Energy and money savings can be substantial in the winter by turning down your thermostat. In the upper Midwest, for example, setting back the temperature from 68 to 55 at night can save at least $10 to $20 a month on fuel. You will achieve such savings with any thermostat--if you remember to set and reset it daily; or you can use an automatic setback thermostat. A setback thermostat offers comfort and convenience since it can turn the heat on before you get out of bed or raise the temperature before you come home in the evening. A setback thermostat also offers dependability since it will automatically change the temperature day in and day out. There are two types of setback thermostat. Digital electronic models offer the greatest number of temperature settings and setback periods, but are complex. Electromechanical thermostats are easier to set but have fewer features and less flexibility.
These descriptions and recommendations do NOT apply to heat pumps unless a special heat pump thermostat is used. Refer to the section on Heat Pumps.
Thermostat makers routinely offer dozens of variations on a given model, to make the thermostat compatible with different central heating systems, central air-conditioners, or both. They are designed for do-it-yourself installation.
The typical electronic thermostat can provide two energy-saving periods each day. For example, on Monday through Friday, the thermostat can raise the household temperature to 68 from 7 to 9 a.m.; drop it to 60 during the day; raise it to 68 from 5 to 11 p.m.; and then drop it to 58 for the rest of the night. On Saturdays and Sundays, the thermostat might be set to keep the household temperature at 68 throughout the day.
The most versatile setback thermostats allow different comfort and setback periods for each day of the week. You can override the settings at any time; for example, to keep the temperature low if you will be out of the house in the early evening.
Any thermostat, even a digital electronic model, is essentially an on/off switch. When it senses that the room temperature has dropped too much, it signals the furnace to provide heat until the temperature rises sufficiently. In use, the thermostat will let the room's temperature rise or fall around the temperature you have set, in part to avoid subjecting the furnace to rapid on-off cycles.
The electromechanical thermostats depend upon the expansion or contraction of a metal coil to physically move a small mercury switch that turns the furnace on or off. An electronic thermostat uses more elaborate sensors and microchips instead of the mechanical devices.
Location of the thermostat is crucial to the effective and efficient operation of the heating and cooling system. It is important to place the thermostat in a central location (not near supply registers or other heating or cooling sources) in order to give an average temperature reading.
Any good thermostat should keep a room's temperature fairly constant without letting the temperature vary more than a few degrees. A good thermostat should also be easy to program (or reprogram) and give plenty of options for setting time and temperature.
You can expect a thermostat to hold closely to the setting you have chosen, but not necessarily expect that reading to be absolutely accurate.

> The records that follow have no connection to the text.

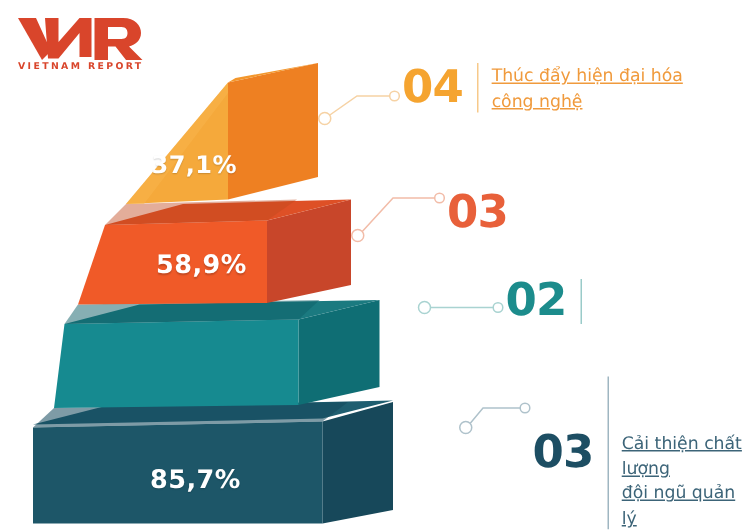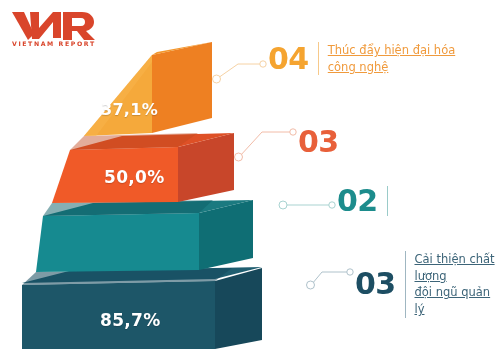--- a/index.html
+++ b/index.html
@@ -163,7 +163,7 @@
   </svg>
 
   <div class="pct" id="pct4">37,1%</div>
-  <div class="pct" id="pct3">50,0%</div>
+  <div class="pct" id="pct3">58,9%</div>
   <div class="pct" id="pct1">85,7%</div>
 
   <div class="callout" id="c4">

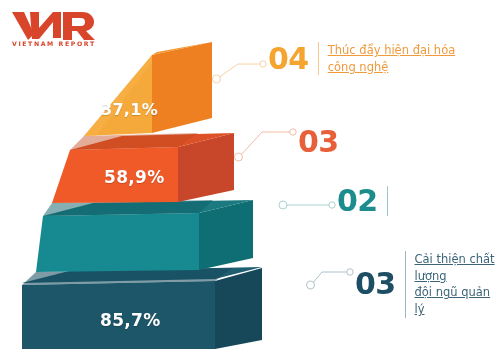--- a/index.html
+++ b/index.html
@@ -61,7 +61,7 @@
   #c1{left:355px;top:251px;}
   #c1 .num{color:#1D4E63;}
   #c1 .divider{background:#9FB6C1;}
-  #c1 .ctext{color:#3C6478;}
+  #c1 .ctext{color:#3C6478;margin-top:36px;}
 </style>
 </head>
 <body>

Most thermostats let you enter completely independent programs for heating and cooling. Others let you store only separate temperature settings. You must keep the same time periods for heating and cooling, or reprogram the periods at the end of the heating or cooling season.
Air-conditioners are also cycled on and off two to four times an hour by the thermostat which keeps the temperature swing to about three degrees or less. Humidity is another factor controlled by the thermostat in the conditioned space. Sometimes it is more important to keep the humidity relatively low than it is to have the energy savings from higher temperature settings.
Electromechanical thermostats are the easiest to program. Under the cover of each is a clock-timer that holds moveable tabs similar to those on a household timer. The tabs are positioned to control the setback and comfort periods. As the clock-timer dial turns, the tabs trip a switch to change the setpoint. (Two tabs yield one comfort and one setback period; four tabs yield two comfort and setback periods.) Then the comfort and setback temperatures are set with levers. But that simplicity limits versatility. These thermostats allow only one comfort and setback temperature and their routine is necessarily the same every day of the week.
The display on a digital electronic thermostat can tell you the time of the day, the room temperature, the setpoint temperature, and more. But not all of the information available is useful or easy to access. You may have to refer to an instruction manual to determine how the display operates. Some thermostats may not even display the current set temperature.